The Commission sets the bar high on the 2040 Climate Target

February 2024
By Editorial Staff

In a decisive move towards combating climate change, the European Commission has unveiled its recommendation for a Union-wide emissions target for the year 2040. The establishment of an intermediate target for 2040, mandated by the European Climate Law, aims to bring Europe closer to climate neutrality by 2050. The recommendation proposes a bold 90% net reduction in greenhouse gas (GHG) emissions by 2040 compared to 1990 levels, underlining the continent’s commitment to a sustainable, just, and prosperous society.

The Commission’s recommendation comes after a thorough impact assessment, which explored various pathways to achieve climate neutrality by 2050. Titled “Securing our future: Europe’s 2040 climate target and path to climate neutrality by 2050 building a sustainable, just and prosperous society,” the communication emphasizes the need for a predictable framework to guide businesses and investors, while also bolstering Europe’s resilience in the face of climate challenges.

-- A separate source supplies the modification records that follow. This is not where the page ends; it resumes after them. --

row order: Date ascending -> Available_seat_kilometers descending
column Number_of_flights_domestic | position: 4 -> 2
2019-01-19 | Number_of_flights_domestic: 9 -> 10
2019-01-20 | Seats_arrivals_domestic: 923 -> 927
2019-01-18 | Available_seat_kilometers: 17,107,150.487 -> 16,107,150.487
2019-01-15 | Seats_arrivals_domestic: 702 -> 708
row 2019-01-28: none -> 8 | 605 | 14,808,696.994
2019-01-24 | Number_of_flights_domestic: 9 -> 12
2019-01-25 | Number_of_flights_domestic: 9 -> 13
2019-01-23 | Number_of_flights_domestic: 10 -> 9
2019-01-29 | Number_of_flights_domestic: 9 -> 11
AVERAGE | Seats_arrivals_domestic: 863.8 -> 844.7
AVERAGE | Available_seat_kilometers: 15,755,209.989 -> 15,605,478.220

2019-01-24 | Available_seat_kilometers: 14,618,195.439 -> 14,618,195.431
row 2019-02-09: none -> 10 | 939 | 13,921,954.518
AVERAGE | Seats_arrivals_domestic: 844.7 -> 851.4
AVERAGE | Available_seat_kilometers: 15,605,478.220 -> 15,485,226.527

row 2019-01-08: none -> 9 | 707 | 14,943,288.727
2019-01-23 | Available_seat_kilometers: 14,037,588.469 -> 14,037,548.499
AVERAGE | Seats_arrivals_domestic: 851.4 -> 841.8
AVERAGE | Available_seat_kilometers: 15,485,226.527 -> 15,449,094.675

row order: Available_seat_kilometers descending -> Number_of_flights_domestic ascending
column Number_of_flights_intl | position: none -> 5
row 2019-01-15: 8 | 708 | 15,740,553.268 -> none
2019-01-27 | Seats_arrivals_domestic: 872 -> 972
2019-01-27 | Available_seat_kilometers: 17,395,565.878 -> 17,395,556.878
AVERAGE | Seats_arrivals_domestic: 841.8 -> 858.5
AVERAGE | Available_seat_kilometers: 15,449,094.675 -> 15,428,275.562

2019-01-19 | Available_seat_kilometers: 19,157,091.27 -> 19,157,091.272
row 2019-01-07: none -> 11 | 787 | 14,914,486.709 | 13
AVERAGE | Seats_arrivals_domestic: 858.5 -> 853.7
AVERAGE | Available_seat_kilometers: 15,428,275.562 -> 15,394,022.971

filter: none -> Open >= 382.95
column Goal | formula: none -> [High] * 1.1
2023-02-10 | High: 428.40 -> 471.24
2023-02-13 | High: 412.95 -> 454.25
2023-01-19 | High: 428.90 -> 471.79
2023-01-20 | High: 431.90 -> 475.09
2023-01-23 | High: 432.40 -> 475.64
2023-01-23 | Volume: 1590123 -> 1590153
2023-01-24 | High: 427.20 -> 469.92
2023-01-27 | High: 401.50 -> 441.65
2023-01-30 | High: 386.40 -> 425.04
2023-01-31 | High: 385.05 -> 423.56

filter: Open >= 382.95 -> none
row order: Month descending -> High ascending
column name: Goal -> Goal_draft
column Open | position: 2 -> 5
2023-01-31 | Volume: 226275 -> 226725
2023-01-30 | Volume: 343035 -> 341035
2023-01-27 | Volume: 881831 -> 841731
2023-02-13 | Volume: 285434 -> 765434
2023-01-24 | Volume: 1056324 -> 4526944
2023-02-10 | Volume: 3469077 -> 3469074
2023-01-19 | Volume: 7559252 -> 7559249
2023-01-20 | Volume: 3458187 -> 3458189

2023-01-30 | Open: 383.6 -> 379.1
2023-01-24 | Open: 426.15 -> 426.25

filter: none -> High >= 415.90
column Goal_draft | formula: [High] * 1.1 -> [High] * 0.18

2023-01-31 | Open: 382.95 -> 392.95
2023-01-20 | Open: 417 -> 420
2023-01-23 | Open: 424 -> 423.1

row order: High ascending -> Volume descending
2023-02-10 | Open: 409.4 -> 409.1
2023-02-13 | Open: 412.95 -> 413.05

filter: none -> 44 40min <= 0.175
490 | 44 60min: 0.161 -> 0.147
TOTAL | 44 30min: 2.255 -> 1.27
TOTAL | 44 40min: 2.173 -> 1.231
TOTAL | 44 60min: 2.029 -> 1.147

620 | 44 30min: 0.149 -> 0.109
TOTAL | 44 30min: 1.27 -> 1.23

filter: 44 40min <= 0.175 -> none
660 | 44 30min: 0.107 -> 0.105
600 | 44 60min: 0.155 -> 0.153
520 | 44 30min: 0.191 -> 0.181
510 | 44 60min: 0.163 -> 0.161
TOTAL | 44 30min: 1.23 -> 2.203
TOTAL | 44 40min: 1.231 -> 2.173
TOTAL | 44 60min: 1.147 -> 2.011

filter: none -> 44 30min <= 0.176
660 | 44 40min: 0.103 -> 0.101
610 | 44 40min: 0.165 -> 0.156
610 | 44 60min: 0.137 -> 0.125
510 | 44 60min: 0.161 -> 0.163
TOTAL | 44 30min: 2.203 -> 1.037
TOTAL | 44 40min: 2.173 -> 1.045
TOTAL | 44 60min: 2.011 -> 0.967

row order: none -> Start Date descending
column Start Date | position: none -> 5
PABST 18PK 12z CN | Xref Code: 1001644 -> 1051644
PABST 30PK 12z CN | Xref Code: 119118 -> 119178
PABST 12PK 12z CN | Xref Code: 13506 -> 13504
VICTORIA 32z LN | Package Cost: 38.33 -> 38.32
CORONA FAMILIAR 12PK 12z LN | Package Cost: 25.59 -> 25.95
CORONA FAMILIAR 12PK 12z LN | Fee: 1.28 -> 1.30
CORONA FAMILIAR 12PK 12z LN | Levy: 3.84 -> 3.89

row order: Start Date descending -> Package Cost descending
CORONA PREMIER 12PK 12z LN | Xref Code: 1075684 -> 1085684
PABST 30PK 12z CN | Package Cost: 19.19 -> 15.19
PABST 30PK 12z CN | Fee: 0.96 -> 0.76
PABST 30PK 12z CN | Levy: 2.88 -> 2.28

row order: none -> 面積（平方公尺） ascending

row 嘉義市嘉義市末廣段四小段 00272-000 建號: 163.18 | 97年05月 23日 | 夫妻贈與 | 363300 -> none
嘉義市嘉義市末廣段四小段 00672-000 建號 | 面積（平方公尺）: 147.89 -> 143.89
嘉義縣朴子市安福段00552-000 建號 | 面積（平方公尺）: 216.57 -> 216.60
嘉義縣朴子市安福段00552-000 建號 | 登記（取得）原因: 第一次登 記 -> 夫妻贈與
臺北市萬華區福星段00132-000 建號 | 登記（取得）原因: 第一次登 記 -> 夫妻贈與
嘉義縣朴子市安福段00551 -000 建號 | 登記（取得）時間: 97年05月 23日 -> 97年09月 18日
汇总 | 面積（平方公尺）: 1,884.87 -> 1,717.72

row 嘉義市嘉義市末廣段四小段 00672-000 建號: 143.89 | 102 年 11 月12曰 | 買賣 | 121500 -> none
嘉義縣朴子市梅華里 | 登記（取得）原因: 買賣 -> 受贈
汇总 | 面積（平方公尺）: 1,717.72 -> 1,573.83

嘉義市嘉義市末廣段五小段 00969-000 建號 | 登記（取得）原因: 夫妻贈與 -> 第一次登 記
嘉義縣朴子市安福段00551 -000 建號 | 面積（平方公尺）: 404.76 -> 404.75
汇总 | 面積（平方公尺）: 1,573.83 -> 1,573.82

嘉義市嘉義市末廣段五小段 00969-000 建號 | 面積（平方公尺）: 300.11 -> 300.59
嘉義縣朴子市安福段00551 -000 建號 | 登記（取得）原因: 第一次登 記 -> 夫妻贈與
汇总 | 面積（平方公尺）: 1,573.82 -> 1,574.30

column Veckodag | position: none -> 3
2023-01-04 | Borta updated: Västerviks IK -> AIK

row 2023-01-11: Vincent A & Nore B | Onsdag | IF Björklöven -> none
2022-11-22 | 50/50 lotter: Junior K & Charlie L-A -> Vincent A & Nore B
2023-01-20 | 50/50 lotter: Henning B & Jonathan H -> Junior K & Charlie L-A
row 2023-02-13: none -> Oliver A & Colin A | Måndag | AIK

The recommended target foresees a reduction of 90-95% compared to 1990 levels, deemed preferable due to its potential for faster deployment of innovative technologies, minimizing total GHG emissions, and providing a more predictable transition framework. However, it also presents challenges such as increased demand for raw materials and potential environmental trade-offs, particularly in land use and the role of biomass in the energy system.

Enabling conditions for achieving the 2040 climate target encompass a multifaceted approach:

  1. Implementing the 2030 policy framework: Member States are urged to take decisive actions in implementing agreed policies and legislation, with a focus on updating National Energy and Climate Plans (NECPs).
  2. An economy delivering for people: Investment and support policies must prioritize social and economic benefits, addressing poverty and inequalities. EU cohesion policies, including the Just Transition Fund, will play a vital role in supporting regions most affected by the transition.
  3. Decarbonization of the EU’s energy system: Accelerating the deployment of renewable and low-carbon energy solutions, along with enhancing energy efficiency and electrification, are central to decarbonizing the energy sector by 2040. Additionally, measures to phase out fossil fuels and promote carbon capture and storage are crucial.
  4. Industry decarbonization deal: Complementing the European Green Deal, a renewed focus on industry decarbonization and competitiveness is essential, leveraging Europe’s strengths in key sectors while ensuring fair trade practices and resilient supply chains.
  5. Decarbonizing transport and improving mobility: Implementing measures to reduce emissions in the transport sector, including multimodal solutions and investments in low-emission vehicles and infrastructure, is vital for achieving the 2040 target.
  6. Land, food, and bioeconomy: Agricultural and forestry practices must align with climate goals while supporting EU food sovereignty. The Common Agricultural Policy and sustainable bioeconomy strategies will play pivotal roles in this transition.
  7. Investing in our future: A concerted effort to attract private investment, enhance sustainable finance frameworks, and promote research and innovation in climate-friendly technologies is essential for achieving the 2040 target.

The Commission’s recommendations set the stage for a robust political debate throughout 2024, with stakeholders engaging in discussions to inform the legislative proposal amending the European Climate Law, which will present by the Commission after the European elections.